A Modern App Developer and An Old-Timer System Developer Walk Into a Bar

Note: Thanks for all the great comments and feedback here and on Hacker News. Please keep them coming. I learned a ton and I am sure others will also.

Happy Valentine’s Day!

A modern app developer and an old-timer system developer walk into a bar. They had a couple drinks and started talking about the current state of security on the Internet. In a flash of genius, they both decided it would be useful to map the Internet and see what IPs have vulnerable ports open. After some discussion, they decided on the following

  • They will port scan all of the IPv4 address (2^32=4,294,967,296) on a monthly basis
  • They will focus on a total of 20 ports including some well-known ports such as FTP (20, 21), telnet (23), ssh (22), SMTP (25), etc
  • They will use nmap to scan the IPs and ports
  • They need to store the port states as open, closed, filtered, unfiltered, openfiltered and closedfiltered
  • They also need to store whether the host is up or down. One of the following two conditions must be met for a host to be “up”:
    • If the host has any of the ports open, it would be considered up
    • If the host responds to ping, it would be considered up
  • They will store the results so they can post process to generate reports, e.g.,
    • Count the Number of “Up” Hosts
    • Determine the Up/Down State of a Specific Host
    • Determine Which Hosts are “Up” in a Particular /24 Subnet
    • Count the Number of Hosts That Have Each of the Ports Open
    • How Many Total Hosts Were Seen as “Up” in the Past 3 Months?
    • How Many Hosts Changed State This Month (was “up” but now “down”, or was “down” but now “up”)
    • How Many Hosts Were “Down” Last Month But Now It’s “Up”
    • How Many Hosts Were “Up” Last Month But Now It’s “Down”

Modern App Developer vs Old-Timer Developer

Let’s assume 300 million IPs are up, and has an average of 3 ports open.

  • How would you architect this?
  • Which approach is faster for each of these tasks?
  • Which approach is easier to extend, e.g., add more ports?
  • Which approach is more resource (cpu, memory, disk) intensive?

Disclaimer: I don’t know ElasticSearch all that well, so feel free to correct me on any of the following.

Choose a Language

Modern App Developer:

I will use Python. It’s quick to get started and easy to understaind/maintain.

Old-Timer Developer:

I will use Go. It’s fast, performant, and easy to understand/maintain!

Store the Host and Port States

Modern App Developer:

I will use JSON! It’s human-readable, easy to parse (i.e., built in libraries), and everyone knows it!

{
	"ip": "10.1.1.1",
	"state": "up",
	"ports": {
		"20": "closed",
		"21": "closed",
		"22": "open",
		"23": "closed",
		.
		.
		.
	}
}

For each host, I will need approximately 400 bytes to represent the host, the up/down state and the 20 port states.

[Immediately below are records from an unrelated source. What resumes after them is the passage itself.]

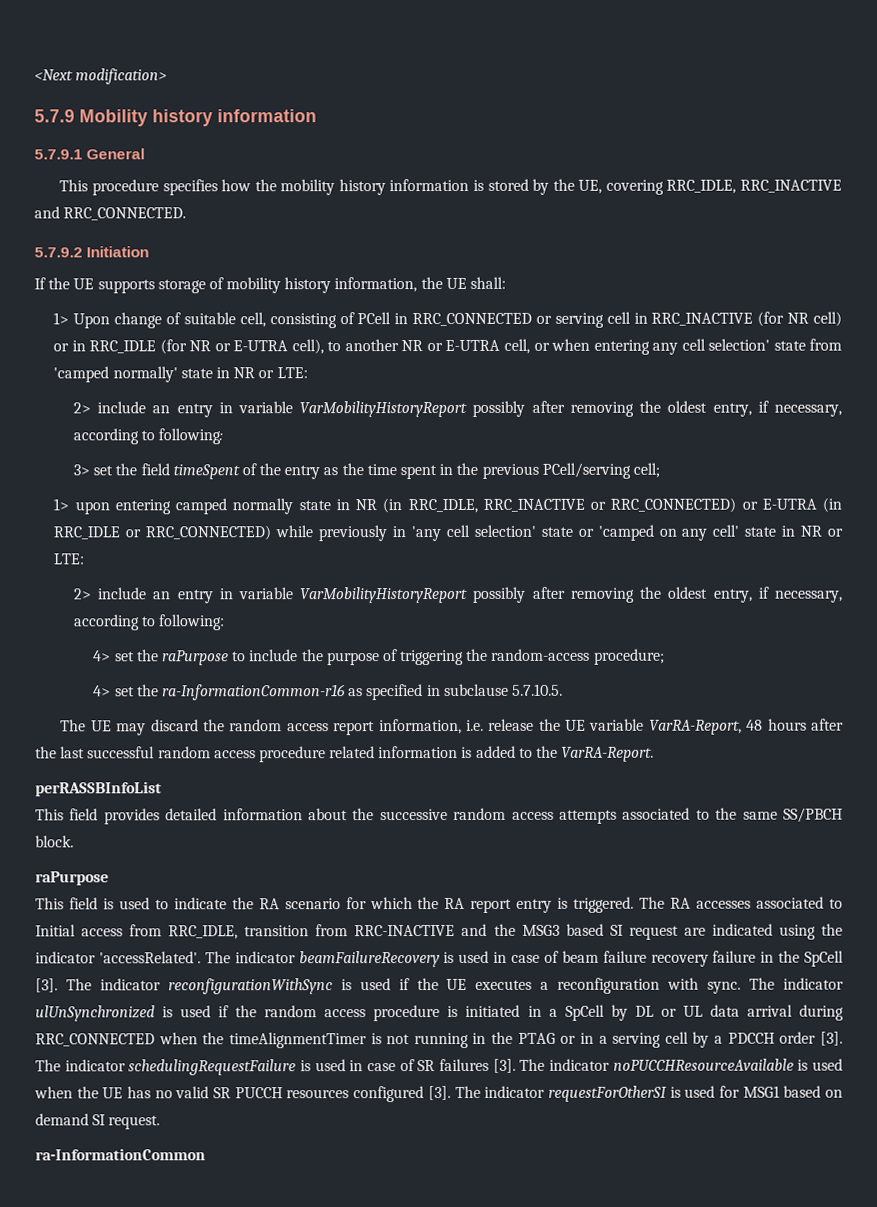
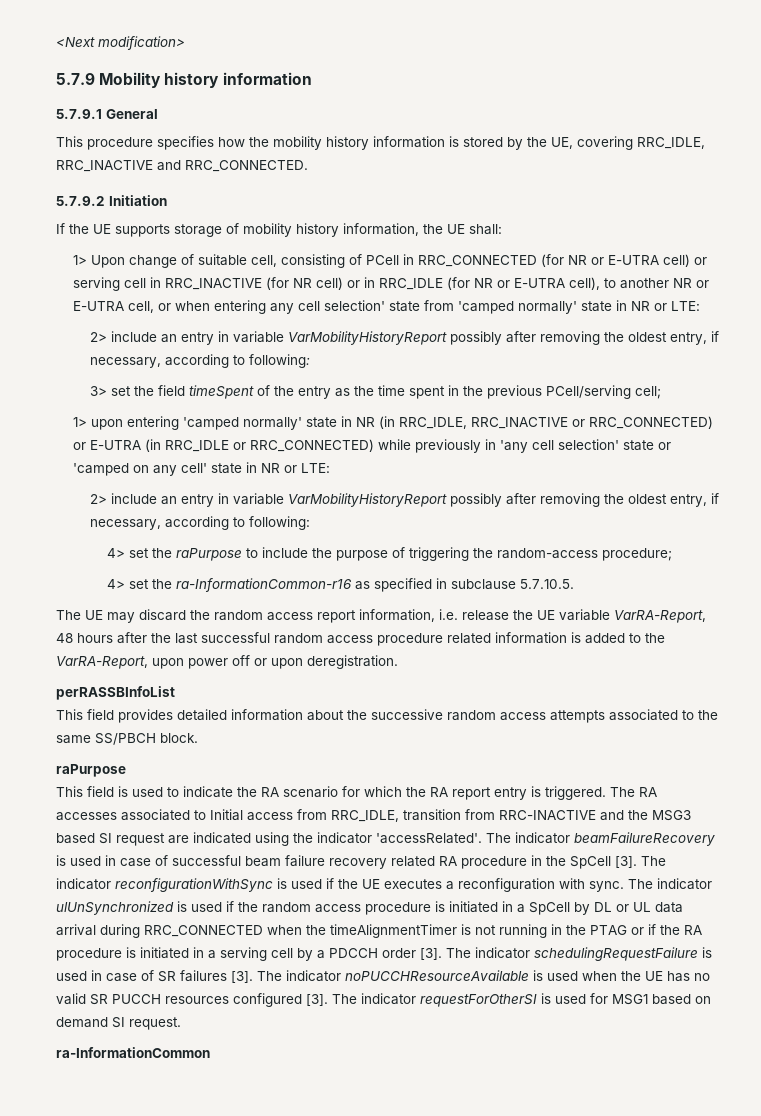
- 1> Upon change of suitable cell, consisting of PCell in RRC_CONNECTED or serving cell in RRC_INACTIVE (for NR cell) or in RRC_IDLE (for NR or E-UTRA cell), to another NR or E-UTRA cell, or when entering any cell selection' state from 'camped normally' state in NR or LTE:
+ 1> Upon change of suitable cell, consisting of PCell in RRC_CONNECTED (for NR or E-UTRA cell) or serving cell in RRC_INACTIVE (for NR cell) or in RRC_IDLE (for NR or E-UTRA cell), to another NR or E-UTRA cell, or when entering any cell selection' state from 'camped normally' state in NR or LTE:
- 1> upon entering camped normally state in NR (in RRC_IDLE, RRC_INACTIVE or RRC_CONNECTED) or E-UTRA (in RRC_IDLE or RRC_CONNECTED) while previously in 'any cell selection' state or 'camped on any cell' state in NR or LTE:
+ 1> upon entering 'camped normally' state in NR (in RRC_IDLE, RRC_INACTIVE or RRC_CONNECTED) or E-UTRA (in RRC_IDLE or RRC_CONNECTED) while previously in 'any cell selection' state or 'camped on any cell' state in NR or LTE:
- The UE may discard the random access report information, i.e. release the UE variable VarRA-Report, 48 hours after the last successful random access procedure related information is added to the VarRA-Report.
+ The UE may discard the random access report information, i.e. release the UE variable VarRA-Report, 48 hours after the last successful random access procedure related information is added to the VarRA-Report, upon power off or upon deregistration.
- The indicator beamFailureRecovery is used in case of beam failure recovery failure in the SpCell [3].
+ The indicator beamFailureRecovery is used in case of successful beam failure recovery related RA procedure in the SpCell [3].
- The indicator ulUnSynchronized is used if the random access procedure is initiated in a SpCell by DL or UL data arrival during RRC_CONNECTED when the timeAlignmentTimer is not running in the PTAG or in a serving cell by a PDCCH order [3].
+ The indicator ulUnSynchronized is used if the random access procedure is initiated in a SpCell by DL or UL data arrival during RRC_CONNECTED when the timeAlignmentTimer is not running in the PTAG or if the RA procedure is initiated in a serving cell by a PDCCH order [3].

For 300 million IPs, it will take me about 112GB of space to store all host and port states.

Old-Timer System Developer:

I will use one bit array (memory mapped file) to store the host state, with 1 bit per host. If the bit is 1, then the host up; if it’s 0, then the host is down.

Given there are 2^32 IPv4 addresses, the bit array will be 2^32 / 8=536,870,912 or 512MBs

I don’t need to store the IP address separately since the IPv4 address will convert into a number, which can then be used to index into the bit array.


I will then use a second bit array (memory mapped file) to store the port states. Given there are 6 port states, I will use 3 bits to represent each port state, and 60 bits to represent the 20 port states. I will basically use one uint64 to represent the port states for each host.

For all 4B IPs, I will need approximately 32GB of space to store the port states. Together, it will take me about 33GB of space to store all host and port states.

I can probably use EWAH bitmap compression to gain some space efficiency, but let’s assume we are not compressing for now. Also if I do EWAH bitmap compression, I may lose out on the ability to do population counting (see below).

Count the Number of “Up” Hosts

Modern App Developer:

This is a big data problem. Let’s use Hadoop!

I will write a map/reduce hadoop job to process all 300 million host JSON results (documents), and count all the IPs that are “up”.


Maybe this is a search problem. Let’s use ElasticSearch!

I will index all 300M JSON documents with ElasticSearch (ES) on the “state” field. Then I can just run a query that counts the results of the search where “state” is “up”.

I do realize there’s additional storage required for the ES index. Let’s assume it’s 18 of the original document sizes. This means there’s possibly another 14GB of index data, bringing the total to 126GB.

Old-Timer System Developer:

This is a bit counting, or popcount(), problem. It’s just simple math. I can iterate through the array of uint64’s (~8.4M uint64’s), count the bits for each, and add them up!

I can also split the work by creating multiple goroutines (assuming Go), similar to map/reduce, to gain faster calculation.

Determine the Up/Down State of a Specific Host

Modern App Developer:

I know, this is a search problem. Let’s use ElasticSearch!

I will have ElasticSearch index the “ip” field, in addition to the “state” field from earlier. Then for any IP, I can search for the document where “ip” equals the requested IP. From that document, I can then find the value of the “state”.

Old-Timer System Developer:

This should be easy. I just need to index into the bit array using the integer value of the IPv4, and find out if the bit value is 1 or 0.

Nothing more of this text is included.